Hartsfield, for his part, is a fascinating variation on the genre’s stereotypical serial killer, the man – and it’s almost always a man – who is as ridiculously well resourced as he is intelligent. By contrast Hartsfield is all the more plausible and dangerous for the unpredictability of his animal cunning, as he is constantly forced to recalibrate his scheme because of a lack of foresight and financial wherewithal.
Told in a folksy, conversational style, Mr Mercedes is on one level a thoroughly enjoyable homage to the crime/thriller genre from an author who is obviously steeped in its lore. On another level the novel stares dead-eyed into the heart of darkness and explores the social and psychological factors that created the monster Brady Hartsfield. Supernatural tropes may be at a premium, but there is plenty of horror and evil to be found here. The evil is of the chillingly banal variety, the all-too-familiar desire to triumph over impotent anonymity through infamy and notoriety. The horror emerges via Hartsfield’s entirely logical thought processes, and his ability to blend, chameleon-like, into the society and culture he professes to despise.
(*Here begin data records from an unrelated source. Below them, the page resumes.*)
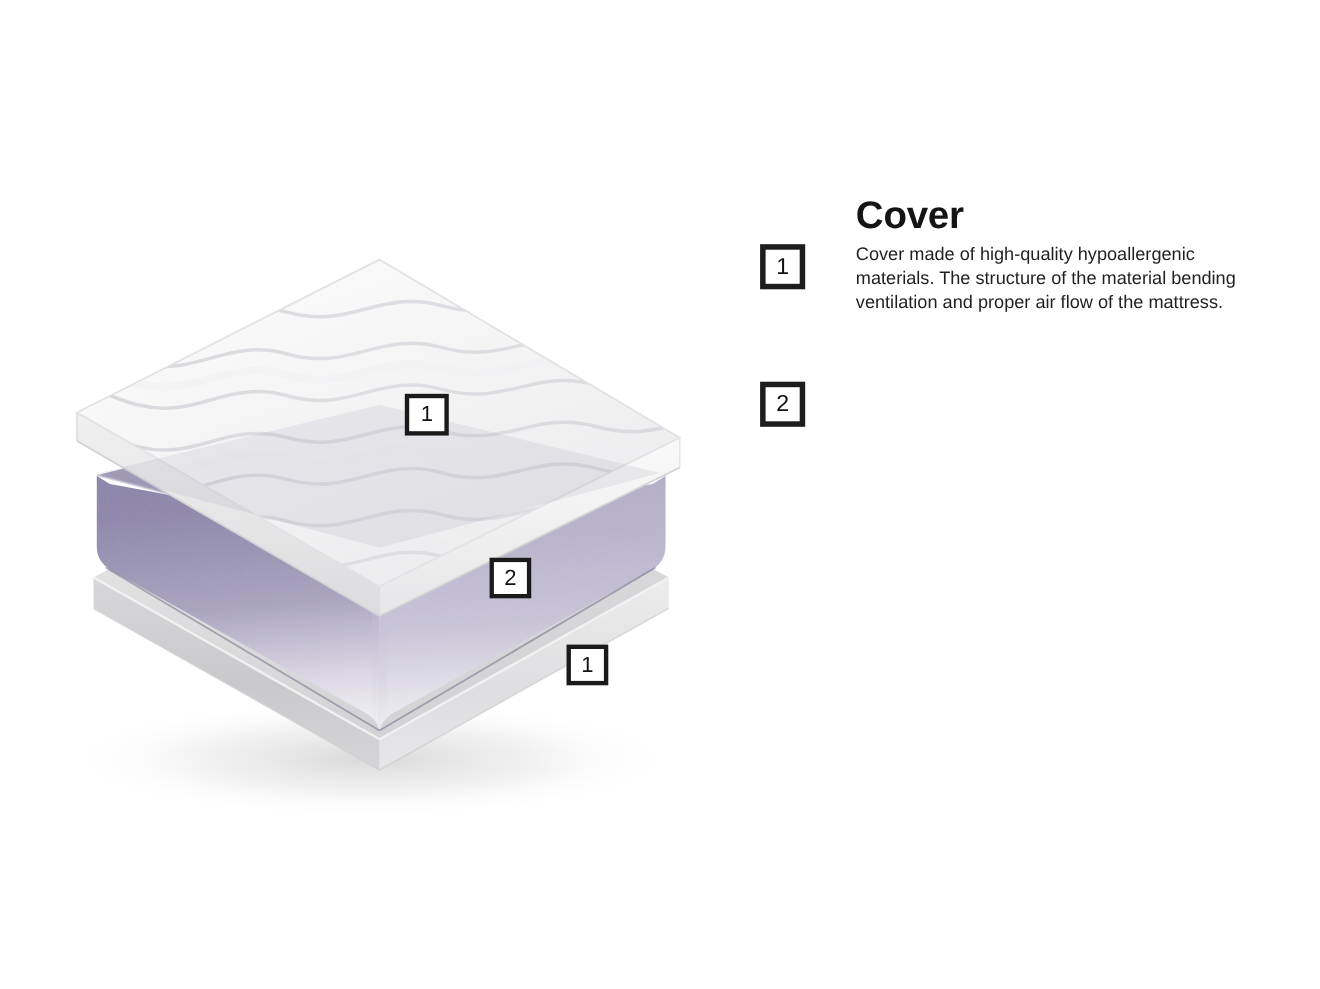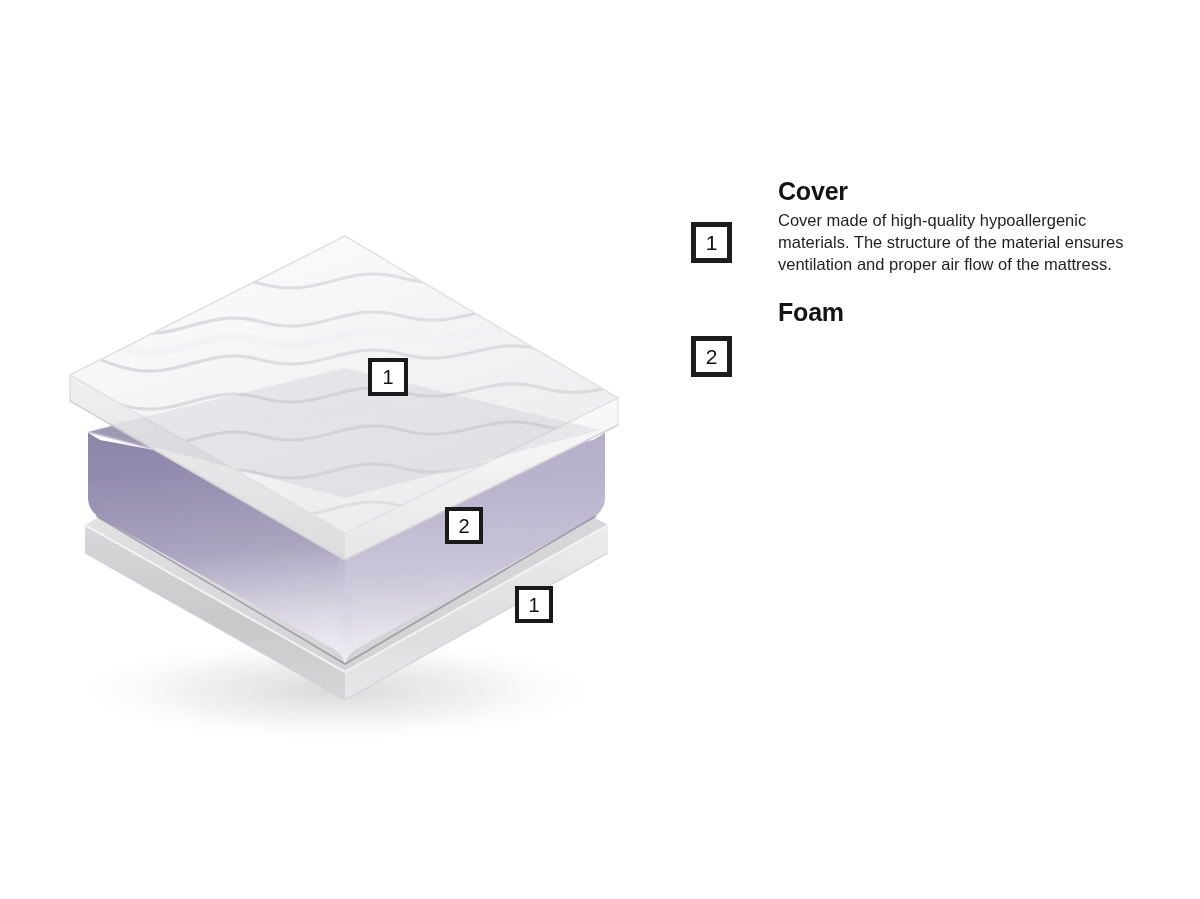"Cover" .legend-title { font-size: 25px -> 35px }
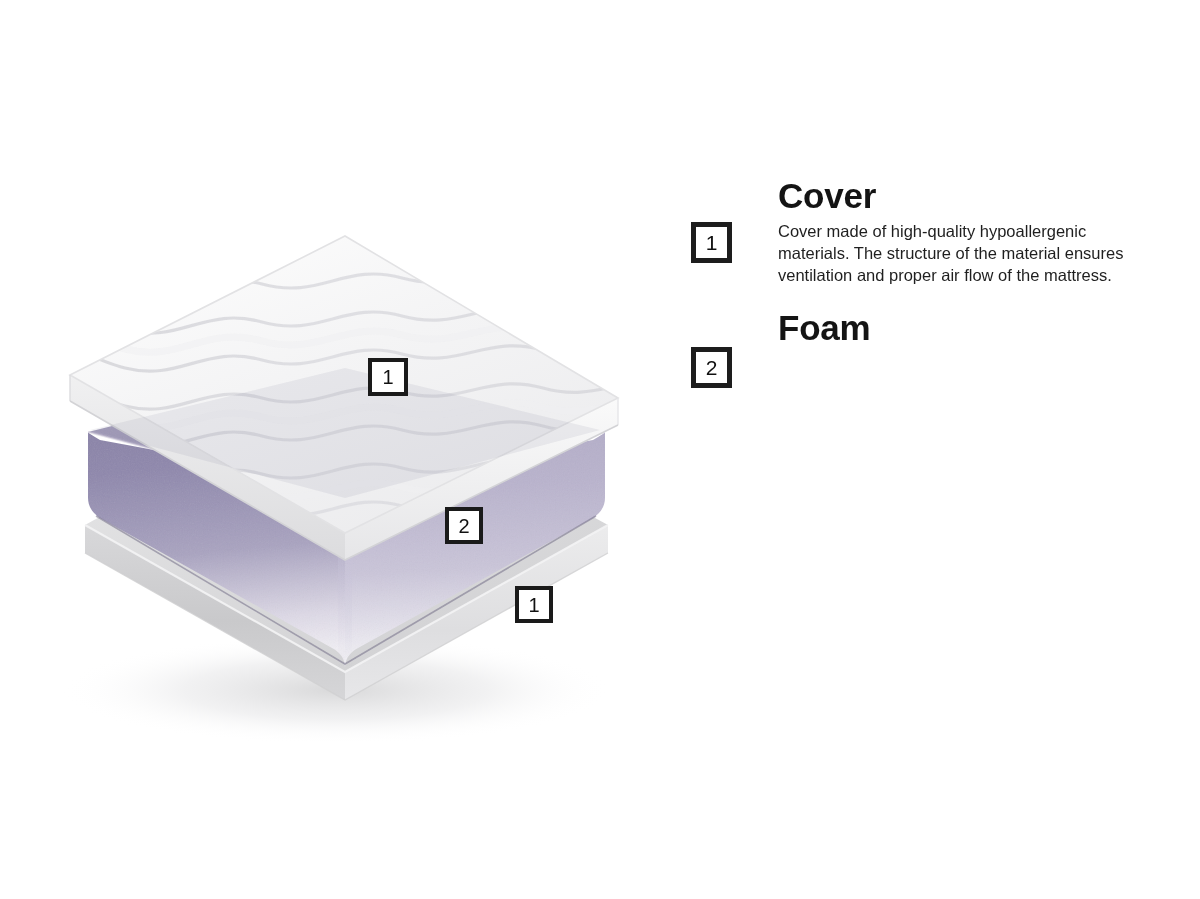"Cover made of high-quality" p.legend-desc { text: ensures -> bending }
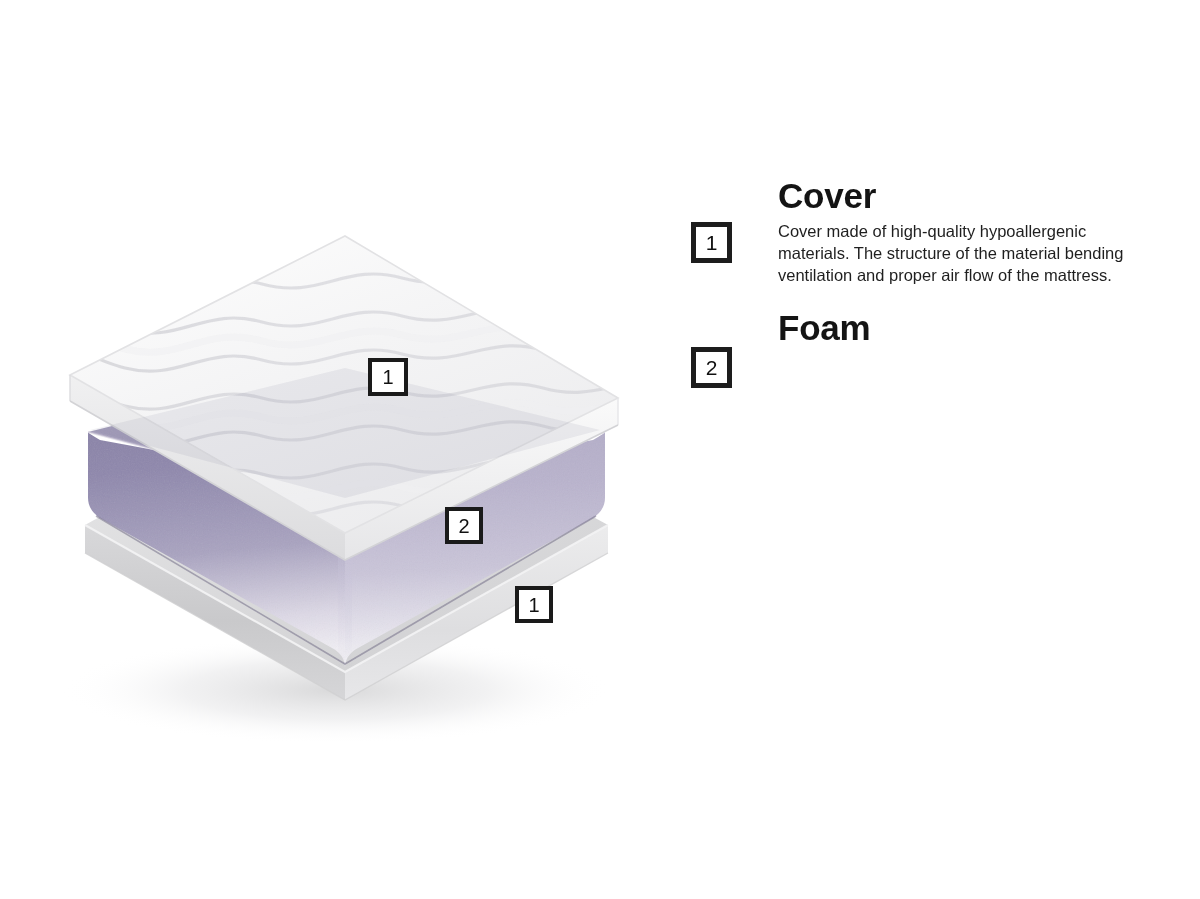"Foam" h2.legend-title { html: <h2>Foam</h2> -> none }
Good and evilThere is good too, of course, as represented by Bill Hodges and the motley band of volunteer helpers – amateurs all – he assembles around him. In the grand scheme, however, or at least as far as Brady Hartsfield is concerned, good and evil are equally irrelevant: “He muses on the terrorists who brought down the World Trade Centre (he muses on them often). Those clowns actually thought they were going to paradise . . . ”
Brady is operating under no such illusions: “Every religion lies. Every moral precept is a delusion . . . The truth is darkness, and the only thing that matters is making a statement before one enters it. Cutting the skin of the world and leaving a scar. That’s all history is, after all: scar tissue.”
It’s a downbeat and occasionally unsettling tale. As with all great thrillers, it’s also compulsively readable and hugely entertaining.